Monday, April 15, 2013

TED Talk Review: Shukla Bose “Teaching One Child at a Time”


After 26 years in the corporate world running non-profit organization, Shukla Bose wanted a change.  Without academic training or social work experience, Bose dove directly into the field of service and education by starting the Parikrma Humanity Foundation in 2003.

Her first focus of this new venture was to visit the slums.  After visiting nearly all of Bangalore’s 800 slums, she identified houses where children would never go to school, talked to their parents, and tried to convince them to send their children to school. The numbers they discovered proved to be very discouraging. 200 million school age children do not regularly attend school, 100 million children who go to school cannot read, and 125 million cannot do basic math. 

While it would have been easy to get overwhelmed, Bose sat down and reminded her organization that, "We're not in the number game. We want to take one child at a time and take the child right through school, sent to college, and get them prepared for better living, a high value job."

With that very philosophy, the first Parikrma School started in one of the poorest regions on a roof top of a building inside the slums.  Without a ceiling, one hundred sixty-five children started their first Indian academic year.  Through rain storms and heat, these students bonded and learned together.  Flash forward to today, with the organization now having four schools, one junior college, and over 1,100 children being educated from 28 slums and four orphanages.

As Shukla puts it, “Our dream is very simple: to send each of these kids, get them prepared to be educated but also to live peacefully, contented in this conflict-ridden, chaotic globalized world. Now, when you talk global you have to talk English. And so all our schools are English medium schools. “

However, for students that have never grown up in an English speaking environment, learning to speak English can be a seemingly impossible task.  Bose was forced to face the myth that no student from this region would ever be able to speak English.  In Graves’ Chapter 14- Reading Instruction for English Language Learners, he shares ways to empower students to challenge racist views diminishing their competence and worthiness.  As Graves puts it, building self-worth and helping students realize that their success is under their own control are all important in keeping students motivated.  Promoting positive attitudes and supporting an “I can do it!” atmosphere are both important in keeping morale high (Graves 418).

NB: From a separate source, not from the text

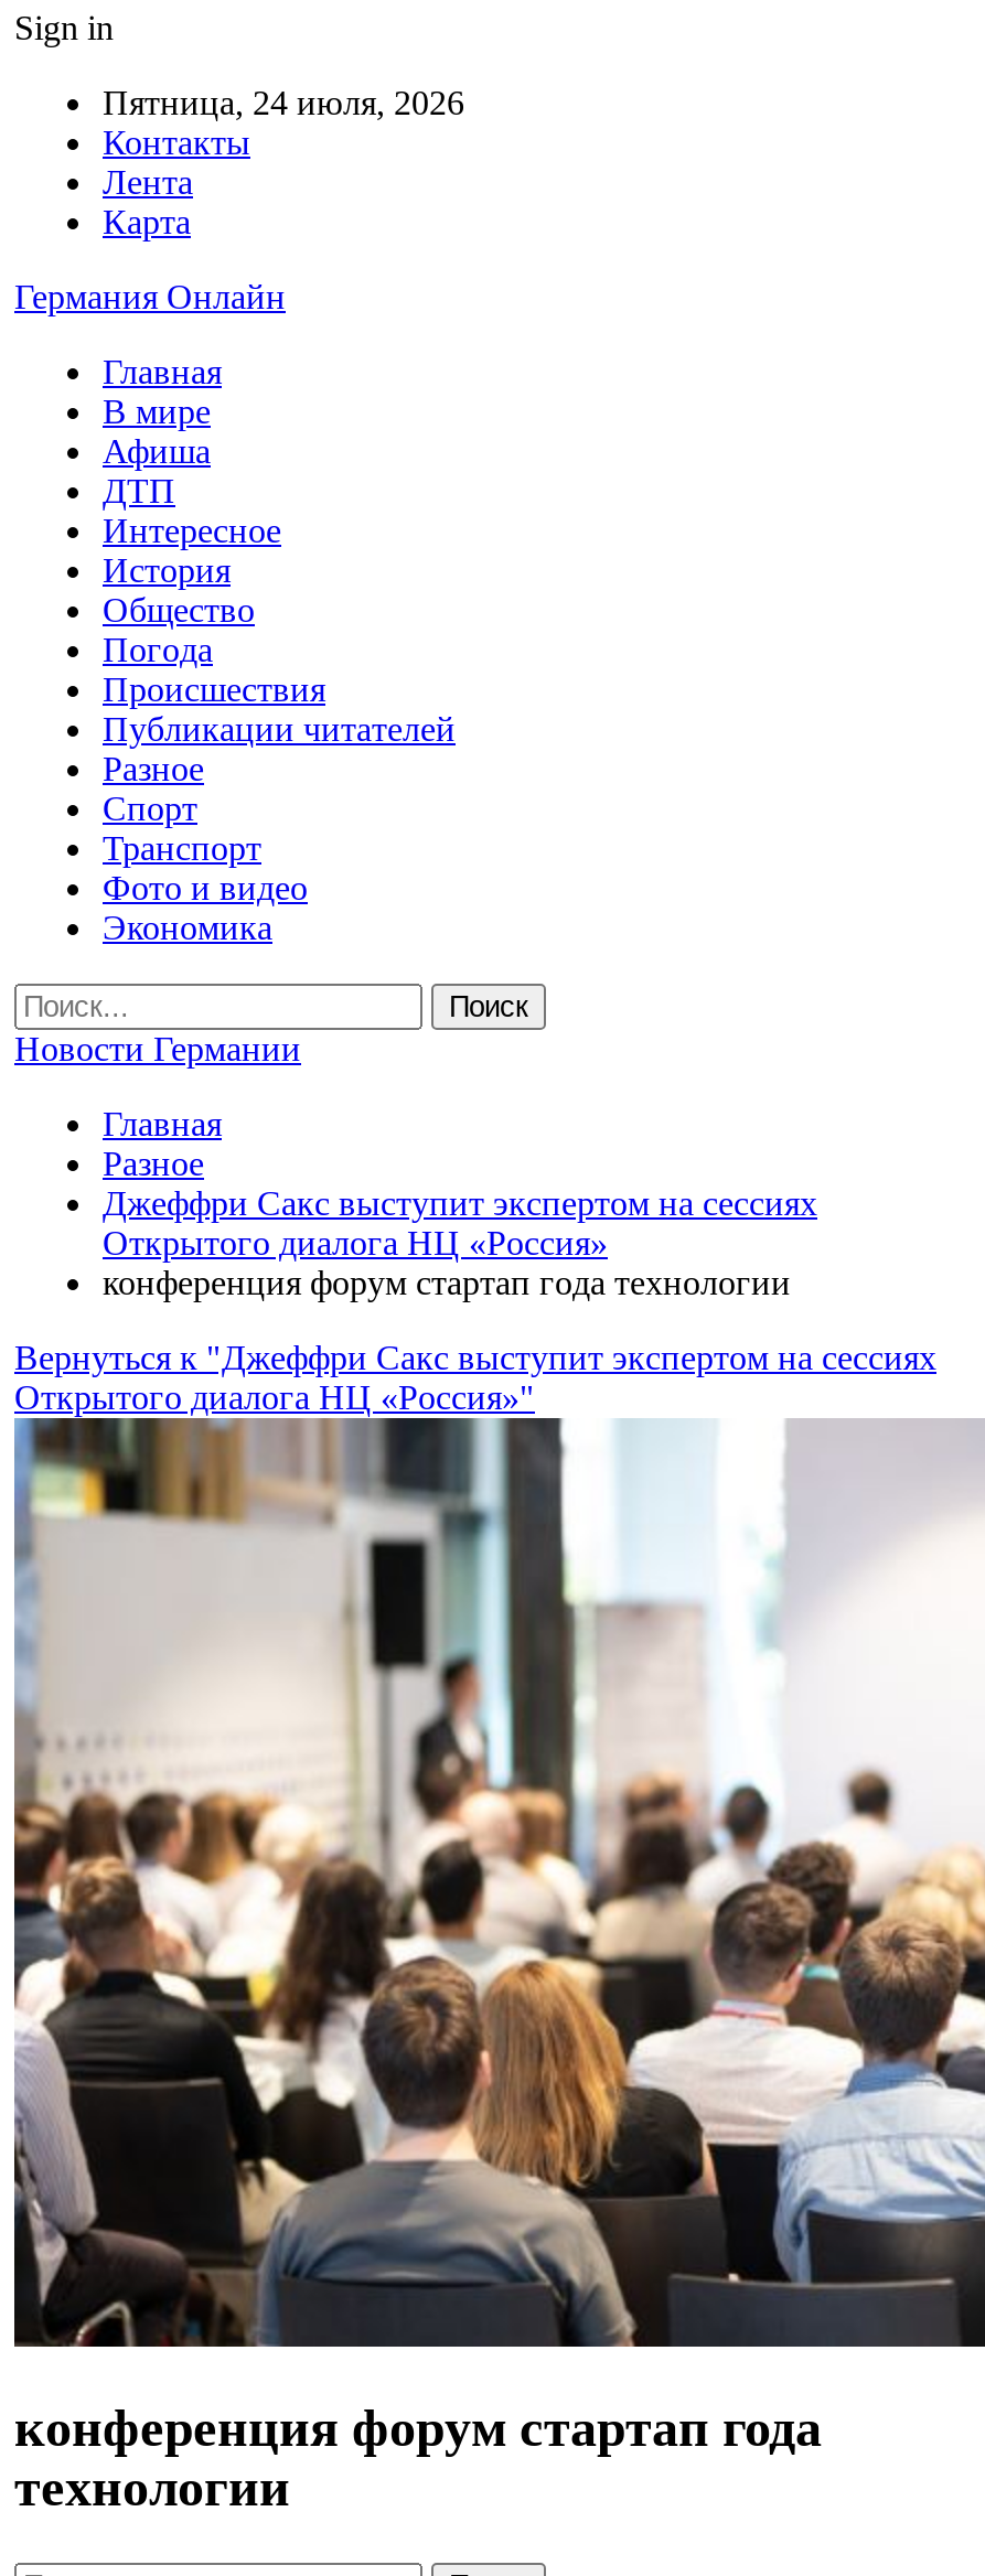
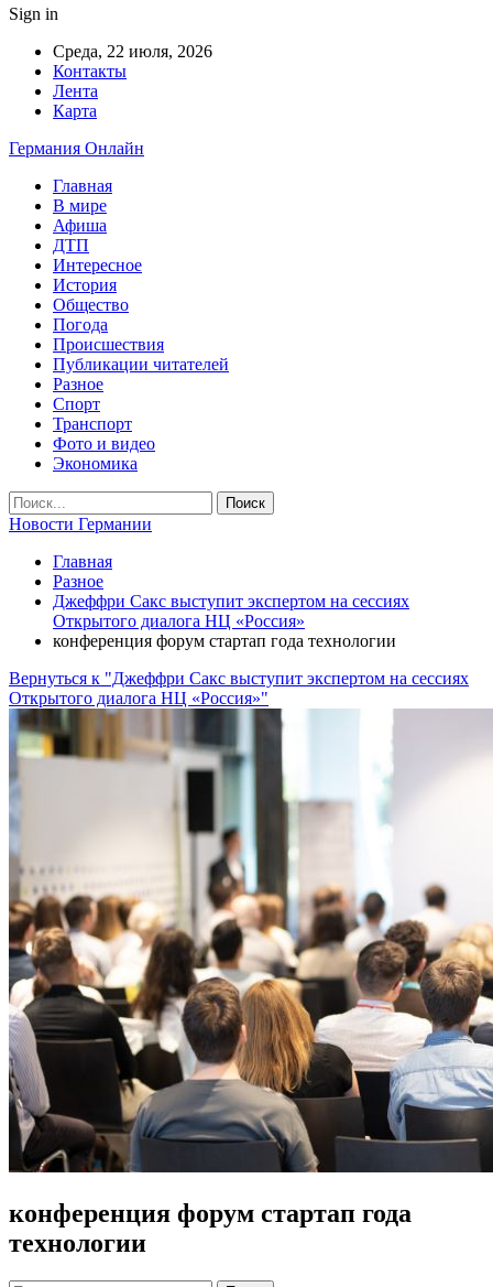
[103,84,464,121] Пятница, 24 июля, 2026 -> [53,42,212,61] Среда, 22 июля, 2026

Shukla’s students have a variety of different interests from Alfred Hitchcock and Hardy Boys adventures to informational books on cars.  Whatever their interests, one thing Shukla’s students share is a passion for reading.  Shukla sees it as her duty to provide students with books that fit their interests in order to promote their reading and discovery.  This is an idea that directly aligns with Graves’ Chapter 12- Encouraging Independent Reading and Reader Response (Graves 354).

Regardless of the background of the student’s parents, these schools give every student the opportunity to succeed. Some of the most talented students are children of roadside salesmen or have parents who never attended schooling.
When told her English-centric, ICSE curriculum was too difficult for her Indian students, she was firm in responding, ‘Not only will our children cope very well, but they excel in it.” Sure enough, the results of her schools prove if you challenge students, they often rise to the occasion. In Graves’ Chapter 3- Motivation and Engagement, Graves speaks about the topic of appropriate challenges for students.  As Graves puts it ,”Unless readers undertake some challenging tasks, unless they are willing to take some risks and make some attempts they are not certain of, there is little room for learning to take place (Graves 61).”  Bose wants what is best for her students, so she presents the challenge of learning English because she believes learning this skill will best prepare them for success.  Bose is willing to offer her students the support structure needed to accomplish this challenge.

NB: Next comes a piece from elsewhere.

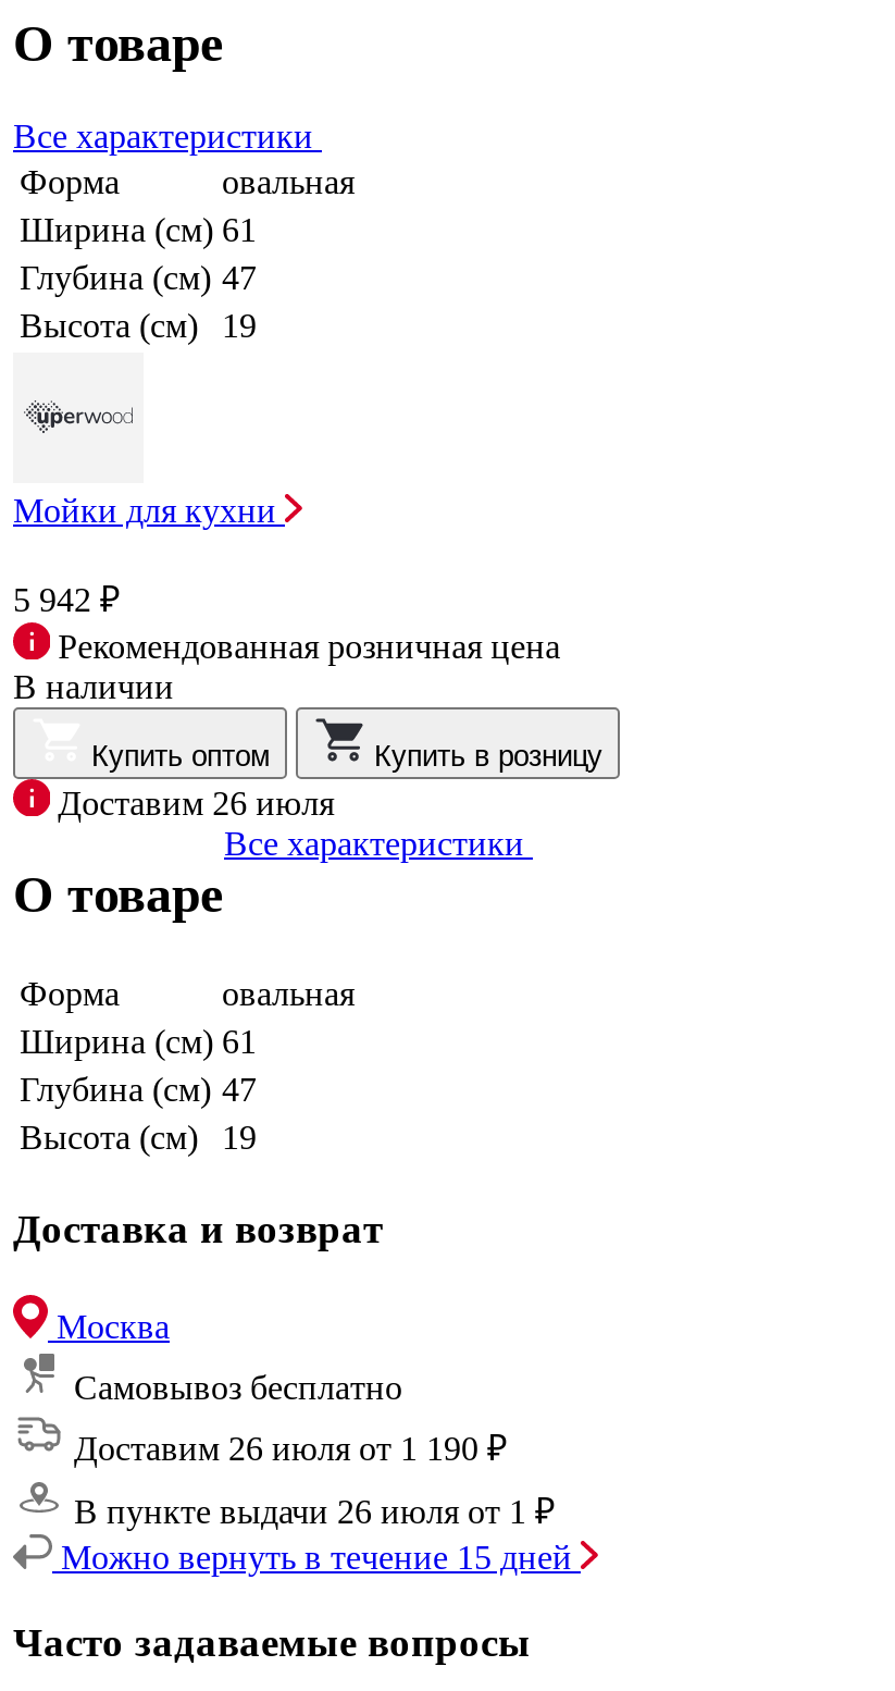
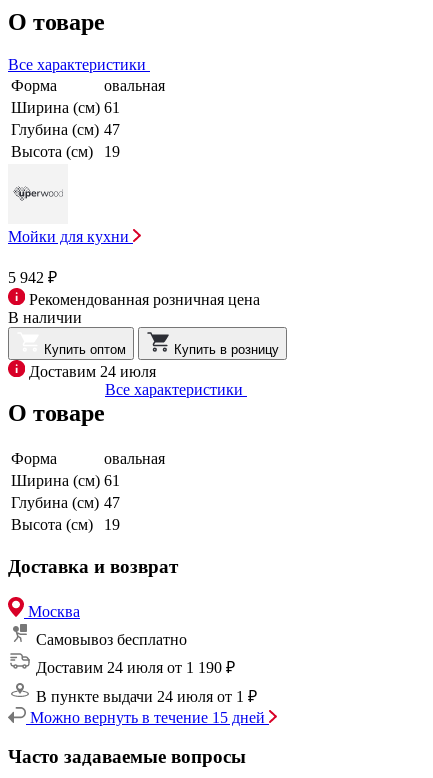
[49,785,334,822] Доставим 26 июля -> [25,363,156,380] Доставим 24 июля
[65,1429,507,1466] Доставим 26 июля от 1 190 ₽ -> [32,659,235,676] Доставим 24 июля от 1 190 ₽
[65,1493,555,1530] В пункте выдачи 26 июля от 1 ₽ -> [32,688,257,705] В пункте выдачи 24 июля от 1 ₽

She also responds to the myth that parents from the slums are not interested in their children going to school by telling her audience that  all parents all over the world want their children to lead a better life than themselves, but they need to believe that change is possible. Shukla’s organization makes them believe.

With 80-100% percent attendance for all Bose’s parents-teachers meetings, parents are engaged and ready to help their children succeed.  In return, many of the children have taught their own parents how to read and write.  In many regions of India, ninety-eight percent of fathers are alcoholic, which has a very negative effect on Indian households. Providing these fathers with rehab and even employing them in the school kitchens are all services this organization offers.  With over 90 percent of our non-teaching staff being parents and extended families, these schools give back to the community.

Students take pride in receiving an education as the environment supports them socially as well as academically.  This formula has yielded great results for these schools as students who were once working as maids are now attending Duke University to become neurologists.  The school’s success goes beyond academics as the students are also excelling in sports receiving the distinction as the best school in Bangalore award three years in a row.  These start-up schools are so successful that kids from elite schools are asking about admissions.

Why has Parikrma seen so much success? In Shukla’s own words,” It's the content that is more important. It is not the infrastructure, not the toilets, not the libraries, but it is what actually happens in this school that is more important. Creating an environment of learning, of inquiry, of exploration is what true education is.”

As a future educator, The Parikrma Model is a truly inspirational story.  The fact that education can thrive in the most economically deprived regions of the world truly proves the point that under the right system, any child can succeed.  Remember, this movement started from the motivation and desires of one woman.  Shukla Bose’s story is one all educators can be inspired by!